Re: Enough time wasted, moving on
On Fri, Mar 01, 2002 at 05:52:51PM -0800, Harry Putnam wrote:
| dman <email@example.com> writes:
| > | > A couple of posters have mentioned a network install. Where are the
| > | > details spelled out?
| > http://www.debian.org/releases/stable/i386/install
| I read that over a bit before asking the above question. I'll admit I
| didn't read all of it word for word but the section entitled:
| Installing Debian GNU/Linux 2.2 For Intel x86
| Chapter 5 Methods for Installing Debian
| Seemed like it would be the place, but it doesn't really deal with
| networking in any way other than NFS.
| Not to be a total PITA here, but can you point out some detailed
| description of how this is done there?
Sure. As I look it over again (it's been a while since I read it),
the first sentence of Chapter 5 is :
You can install Debian from a variety of sources, both local (CD,
hard disk, floppies) and remote (FTP, NFS, PPP, HTTP).
Note the FTP and HTTP. Those are what you would want.
| Its no longer an urgent thing, so no need to bother really but I think
| it really isn't covered well and probably not a good place to point
| someone who needs to know how its done.
| > | > Are we talking installing from a running machine?
| > Nope.
| > | > Already network enabled?
| > Depends on your definition of "enabled". If there's no network
| > wiring, then you can't do a "network install". You must have a NIC
| > and a Cat cable or a modem and it must be connected to a working
| > network. The machine itself might not even have any software on it.
| I pointed out in some previous posts that my NIC was not being found
Right, Debian doesn't do autoprobing.
| and that my attempts to install some of the various drivers at the
| screen where you select modules and such were rejected.
I think it is a Good Thing that the wrong drivers were rejected :-).
Of course, it is even better when you know what the right one is.
| So with no working nic, we could safely say the machine is not
| network enabled.
What I intended to point out was that you don't need a system already
running on the machine with networking setup in order to install
debian. I guess the best term for what is needed is "network ready".

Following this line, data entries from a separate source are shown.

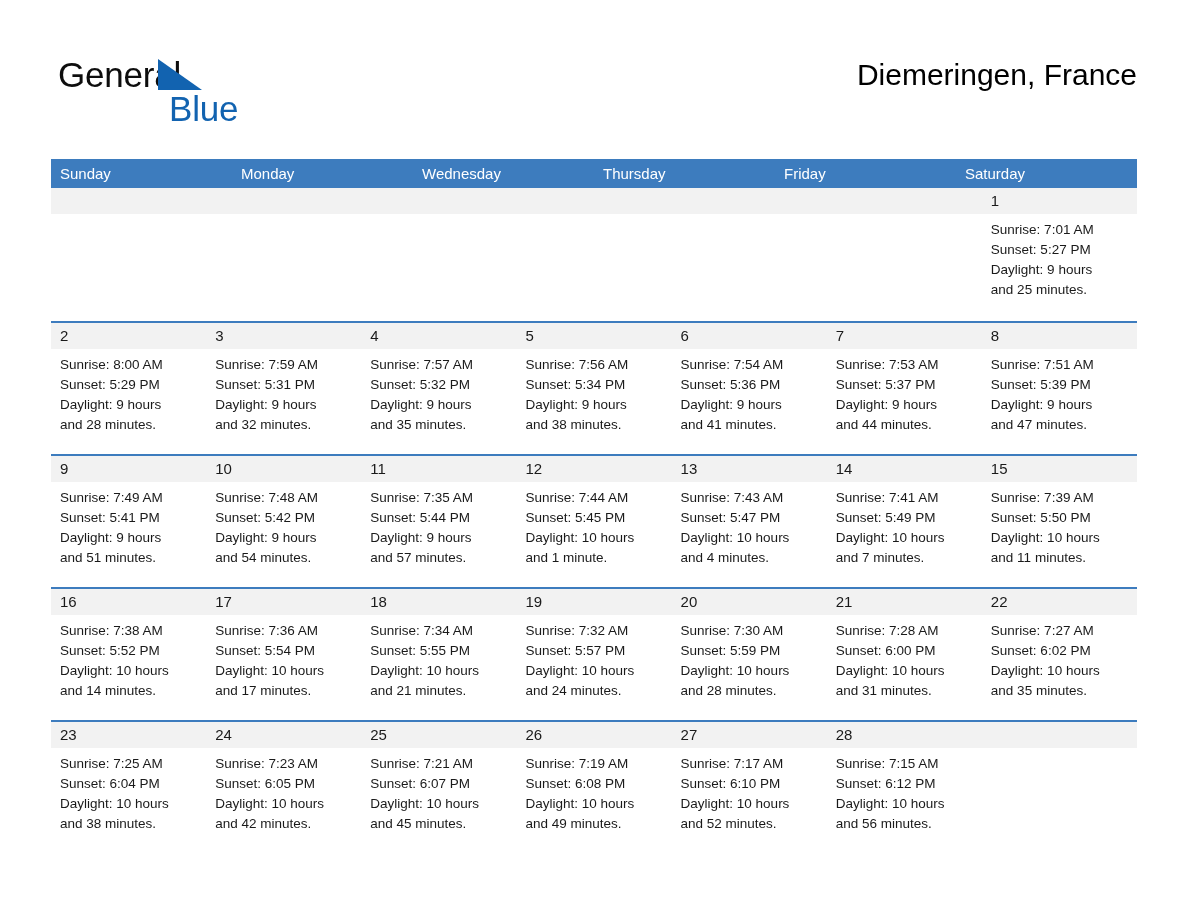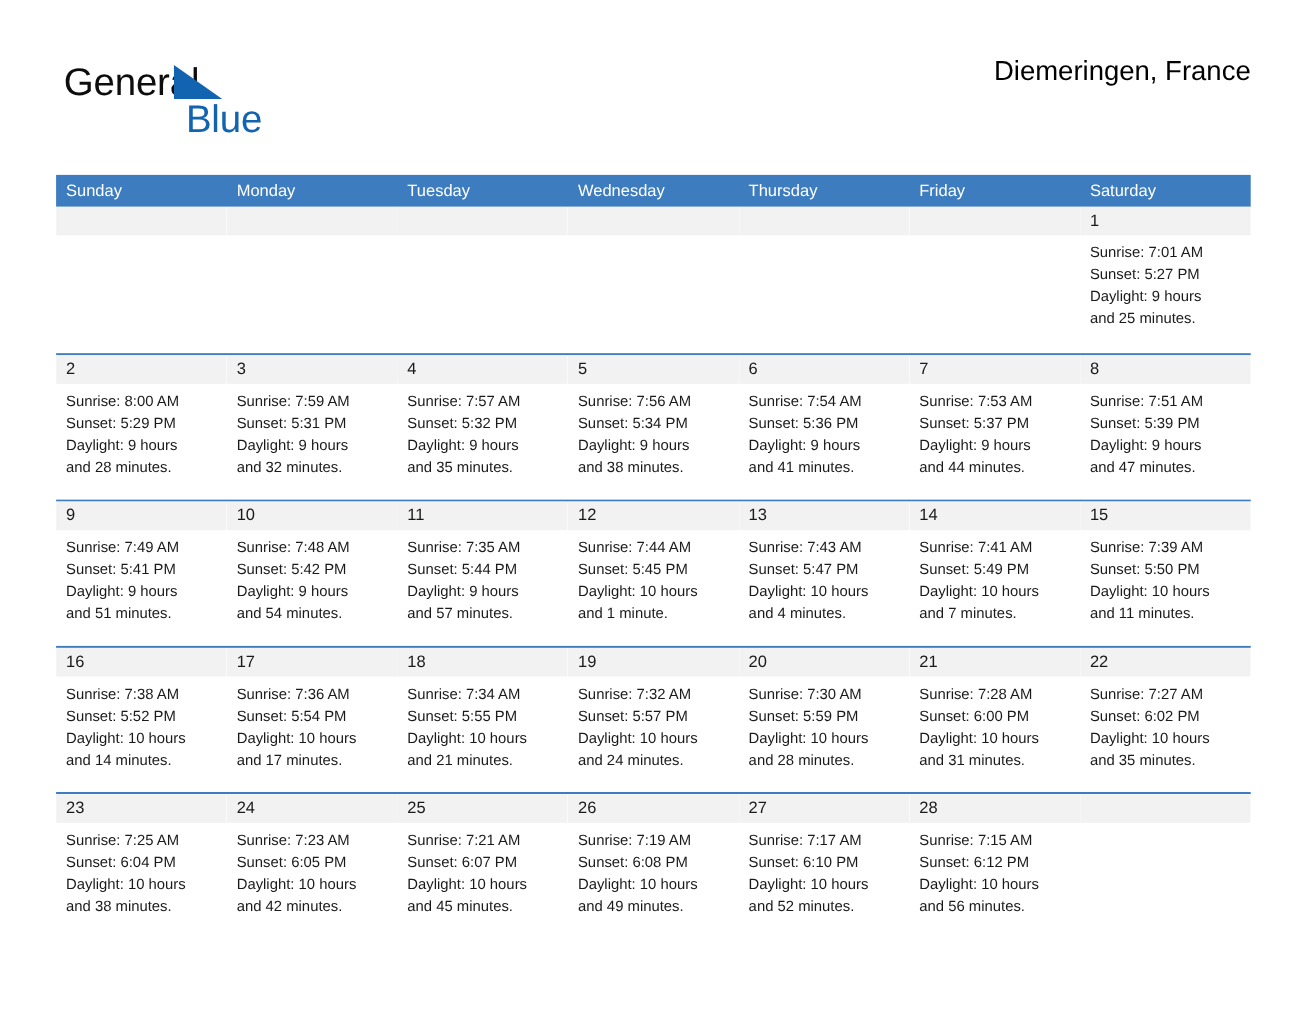--- a/index.html
+++ b/index.html
@@ -81,11 +81,11 @@
     white-space: nowrap;
   }
   .location {
-    font-size: 25px;
+    font-size: 30px;
     line-height: 34px;
     color: #000000;
     white-space: nowrap;
-    margin-top: 4px;
+    margin-top: 14px;
   }
 
   

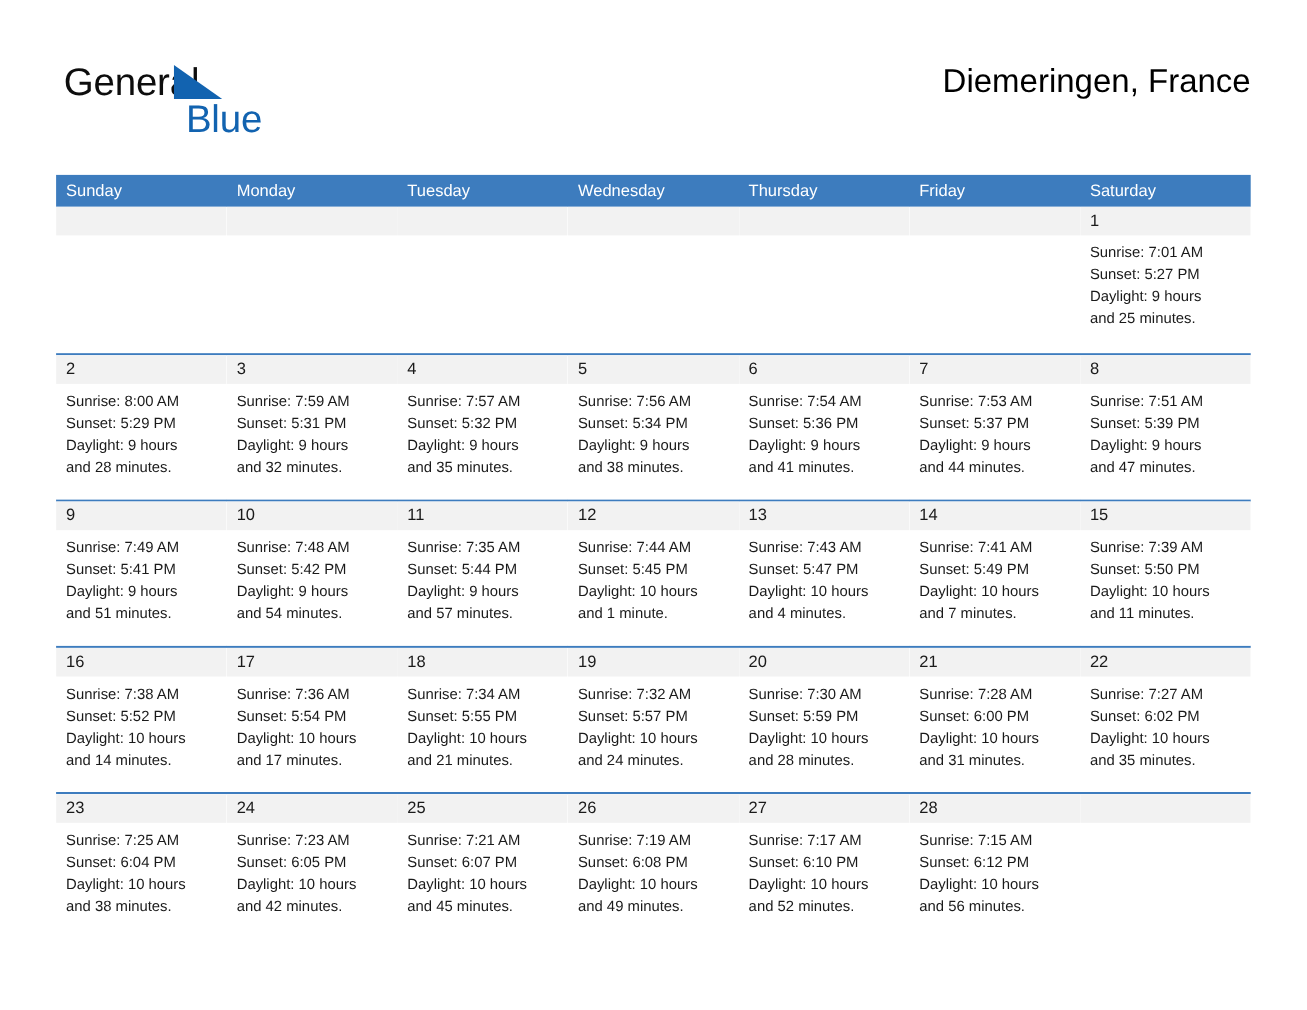--- a/index.html
+++ b/index.html
@@ -179,7 +179,6 @@
     <div class="weekhead" id="weekhead">
         <div class="wh-cell">Sunday</div>
         <div class="wh-cell">Monday</div>
-        <div class="wh-cell">Tuesday</div>
         <div class="wh-cell">Wednesday</div>
         <div class="wh-cell">Thursday</div>
         <div class="wh-cell">Friday</div>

| This is all something of a moot point now since someone told me the
| driver I needed and it installed ok. My forty dollar disks were good
| enough to get the base system, then of course with a network, the
| skies the limit. I pulled down the rest in record time and got a good
| taste of the power of apt-get.
Yeah, that's good :-).
| My point earlier was that without a network enabled machine all bets
| are off.
Pretty much, unless you have everything you want on some other media.
There are primarily 2 ways of getting a NIC to be operational on a
Linux system. Method #1: compile the driver you need directly in the
kernel. Then when it boots it will identify the hardware and you're
good to go. Method #2: compile all the drivers as modules so that
regardless of the user's hardware setup the driver is available, even
though they have to choose it for themself. The common way to build a
general-purpose kernel for other people is Method #2. This is what
you had on your cds. The "idepci" flavor of the install disks choose
method #1, but obviously limit themselves to a subset of all hardware
configurations. You can see the tradeoffs there.
Folly delights a man who lacks judgement,
but a man of understanding keeps a straight course.